Statistical properties of the proposed method

Offline scripts with the proposed median method for NIRS signal activity determination have been implemented in Matlab R2015a (Mathworks, USA). The method was applied to 396 signals (22 channels, 9 patients, 2 DBS-STN states) in the motor task of PD patients. The accuracy of the automatic procedure for the entire dataset was inspected visually during the computations. A specific example of median activity determination for the real signal is shown in the Fig. 3.

Fig. 3. An example of determining the NIRS signal activity based on median methodconsists of LS fitting for 10 HRF models into individual cycles and calculating the median.
An example of determining the NIRS signal activity based on median methodconsists of LS fitting for 10 HRF models into individual cycles and calculating the median.

From the statistical error properties point of view, the results show that the mean value estimates are slightly deviated from zero at the expense of the median, but the method errors are symmetrical, and the normality is not too disturbed (Fig. 4). The activity values of both methods, standard GLM and proposed median GLM, do not differ for regular NIRS signals.

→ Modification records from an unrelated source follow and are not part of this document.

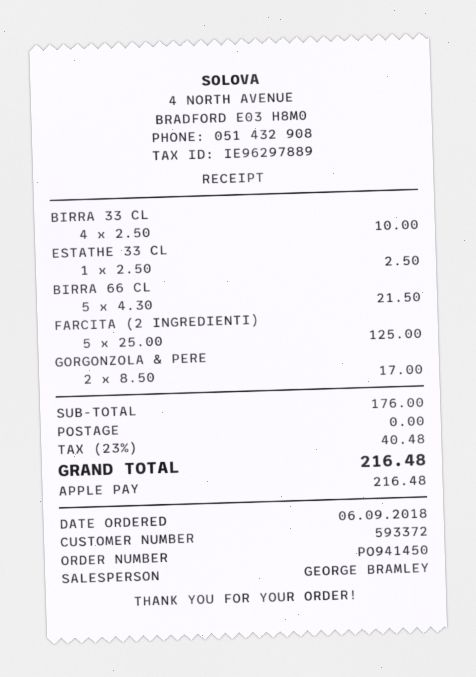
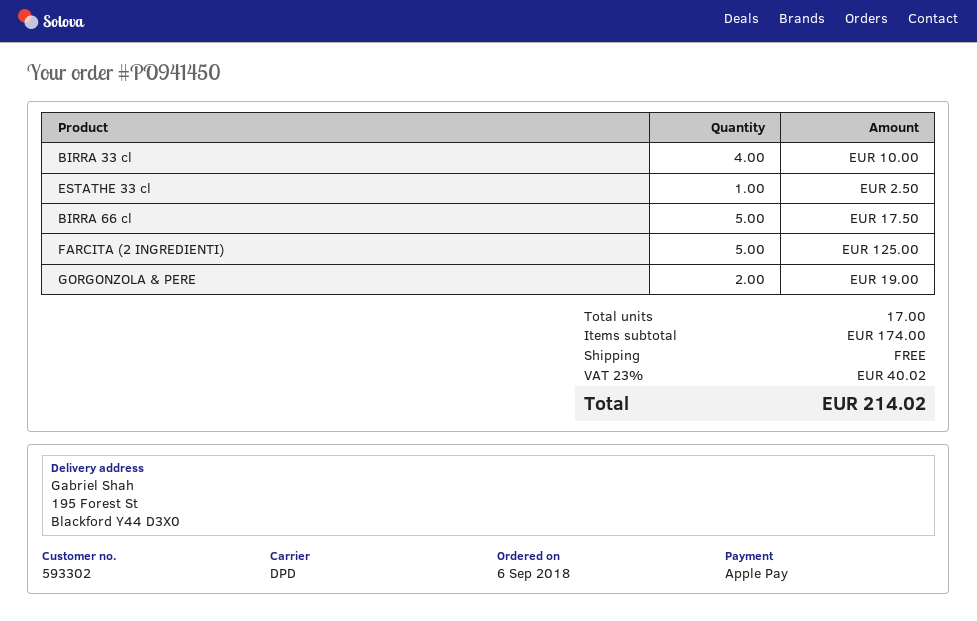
customer number: 593372 -> 593302
BIRRA 66 CL: 5 for 21.50 -> 5 for 17.50
GORGONZOLA & PERE: 2 for 17.00 -> 2 for 19.00
subtotal: 176.00 -> 174.00
tax: 23% = 40.48 -> 23% = 40.02
total: 216.48 -> 214.02

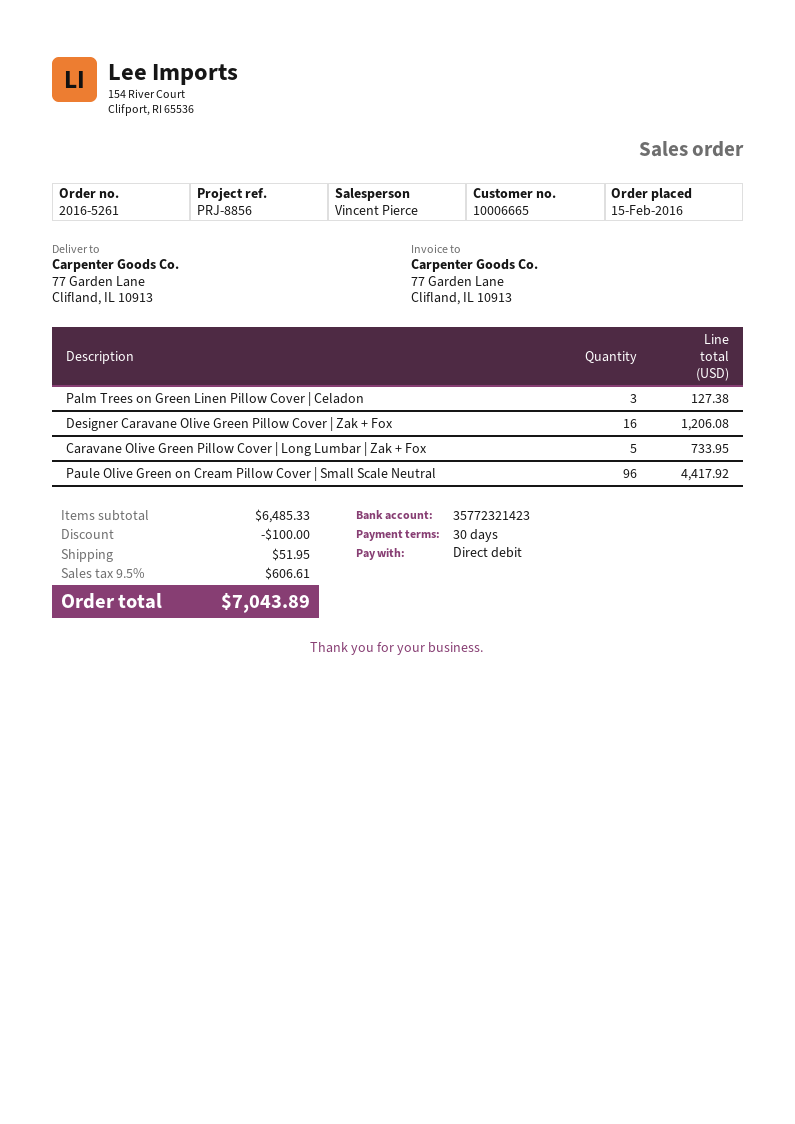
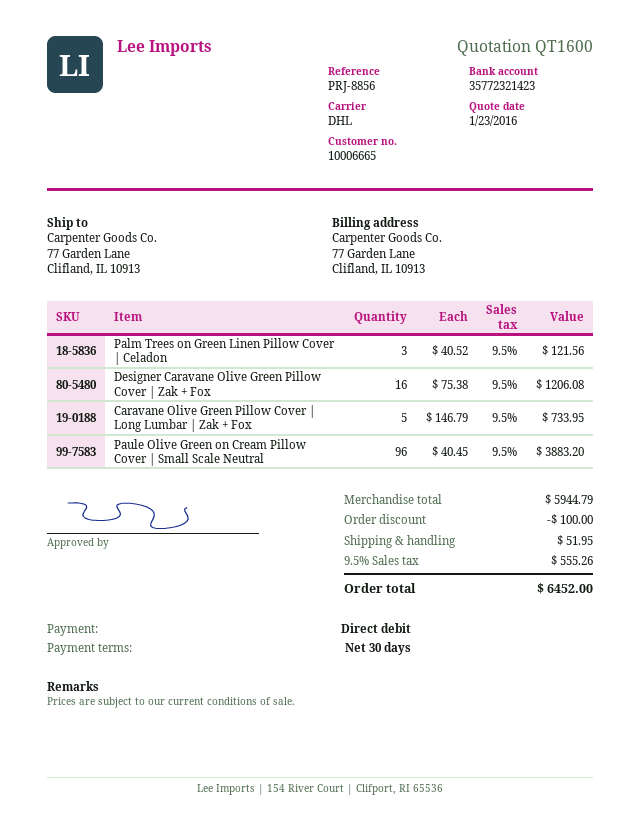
Palm Trees on Green Linen Pillow Cover | Celadon: 3 for 127.38 -> 3 for 121.56
Paule Olive Green on Cream Pillow Cover | Small Scale Neutral: 96 for 4417.92 -> 96 for 3883.20
subtotal: 6485.33 -> 5944.79
tax: 9.5% = 606.61 -> 9.5% = 555.26
total: 7043.89 -> 6452.00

Fig. 4. An example of a histogram of error distribution obtained by the median method in the selected signal.
An example of a histogram of error distribution obtained by the median method in the selected signal.

Clinical application of motor activity mapping

The activity values obtained within individual subjects were visualized in the form of NIRS brain mapping under ON vs. OFF DBS-STN conditions. The NIRS Brain Mapping tool was implemented on top of Matlab based on the knowledge of accurate neuroanatomical standardized MNI coordinates for individual channels. Tool NIRS Brain Mapping is based on triangulation-cubic interpolation of activity values in channels according to MNI coordinates (Fig. 5). The visualization (Fig. 6) shows that in 8 out of 9 patients, ON DBS-STN led to an increase in HbO activity in the contralateral regions of the brain during right-hand finger tapping associated with planning and performing the motion. Anatomical mapping of NIRS channels to EEG 10-20 positions was evaluated by an expert and can be performed according to Table 2.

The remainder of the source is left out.